Kieslich, C., Auburn University
Howard, M., University of Texas At Austin
Relative entropy minimization—a statistical-mechanics approach for finding molecular interactions that produce target structural ensembles—is a powerful approach for inverse design of soft materials. For a given set of parameters describing a molecular interaction, the gradient of the relative entropy is evaluated by performing a molecular simulation, then the parameters are updated using gradient-descent methods. Small descent steps are often needed for numerical stability, incurring considerable computational expense because a simulation must be performed at each step. Gradient-descent methods may also fail to find the true optimum (global minimum of the relative entropy) because they can converge to suboptimal local minima depending on the initial value of the parameters.
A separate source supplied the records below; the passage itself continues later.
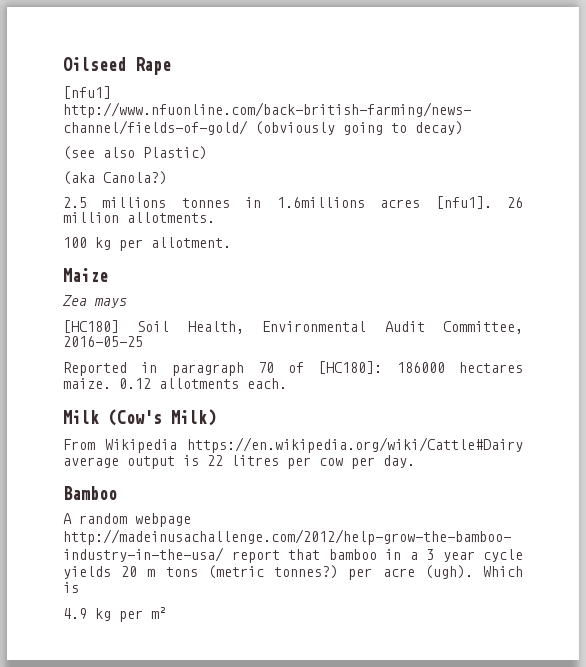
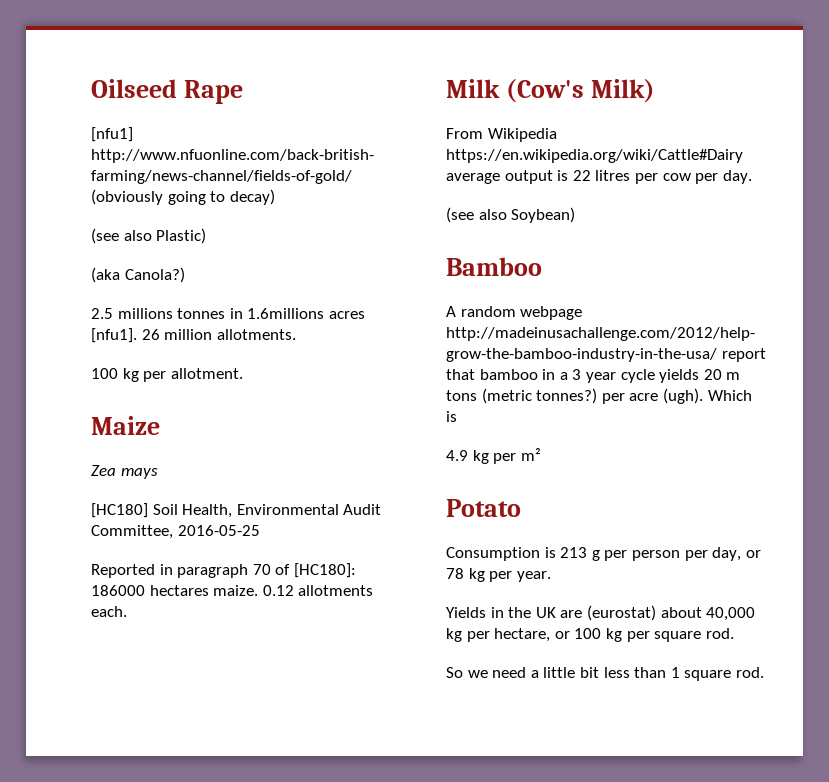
+ (see also Soybean)
+ Potato
+ Consumption is 213 g per person per day, or 78 kg per year.
+ Yields in the UK are (eurostat) about 40,000 kg per hectare, or 100 kg per square rod.
+ So we need a little bit less than 1 square rod.

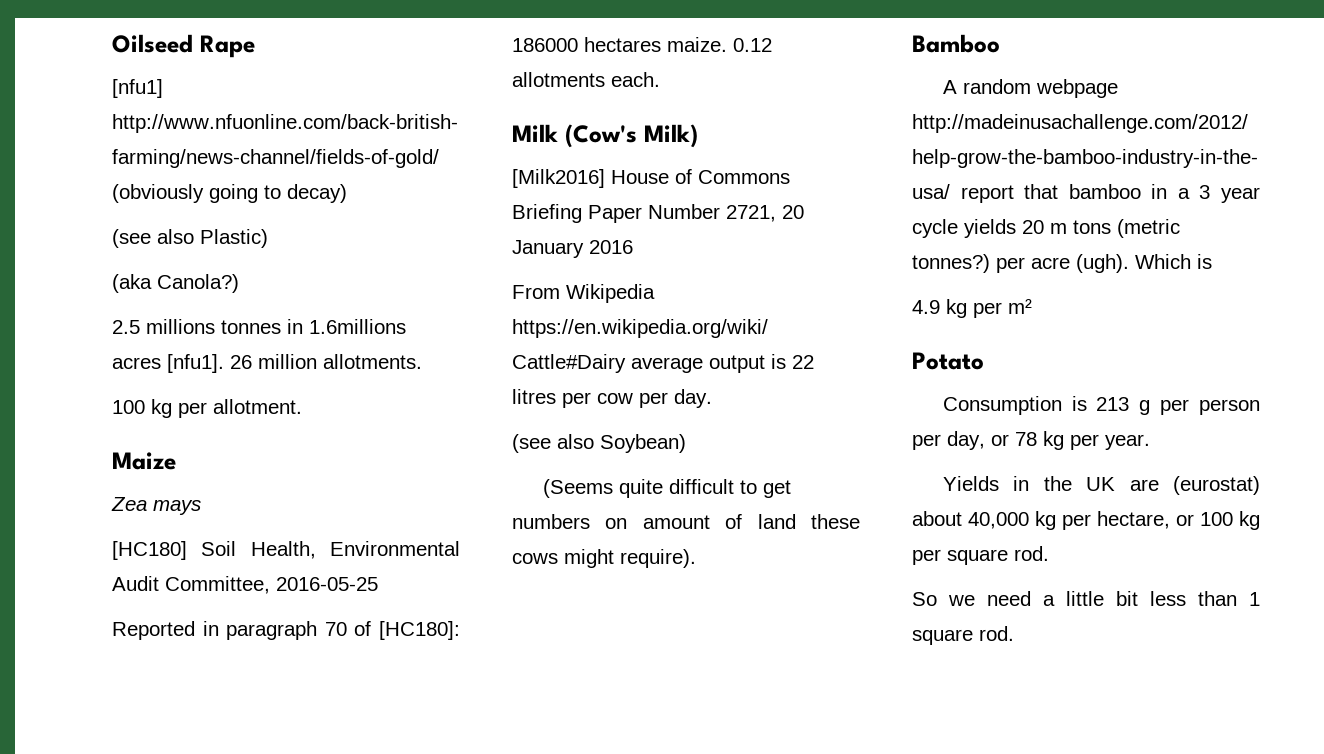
+ [Milk2016] House of Commons Briefing Paper Number 2721, 20 January 2016
+ (Seems quite difficult to get numbers on amount of land these cows might require).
Here, we investigate the use of surrogate modeling to reconstruct the relative entropy from sparse sampling of its gradient. We approximate the relative entropy with Chebyshev polynomial interpolation on Smolyak sparse grids, giving a function that is inexpensive to evaluate and is amenable to standard optimization techniques. We then identify approximate locations of minima in the relative entropy that we can use as starting points for standard relative-entropy minimization using gradient descent. By identifying these good initial values, our work increases the robustness and computational efficiency of the relative-entropy minimization protocol.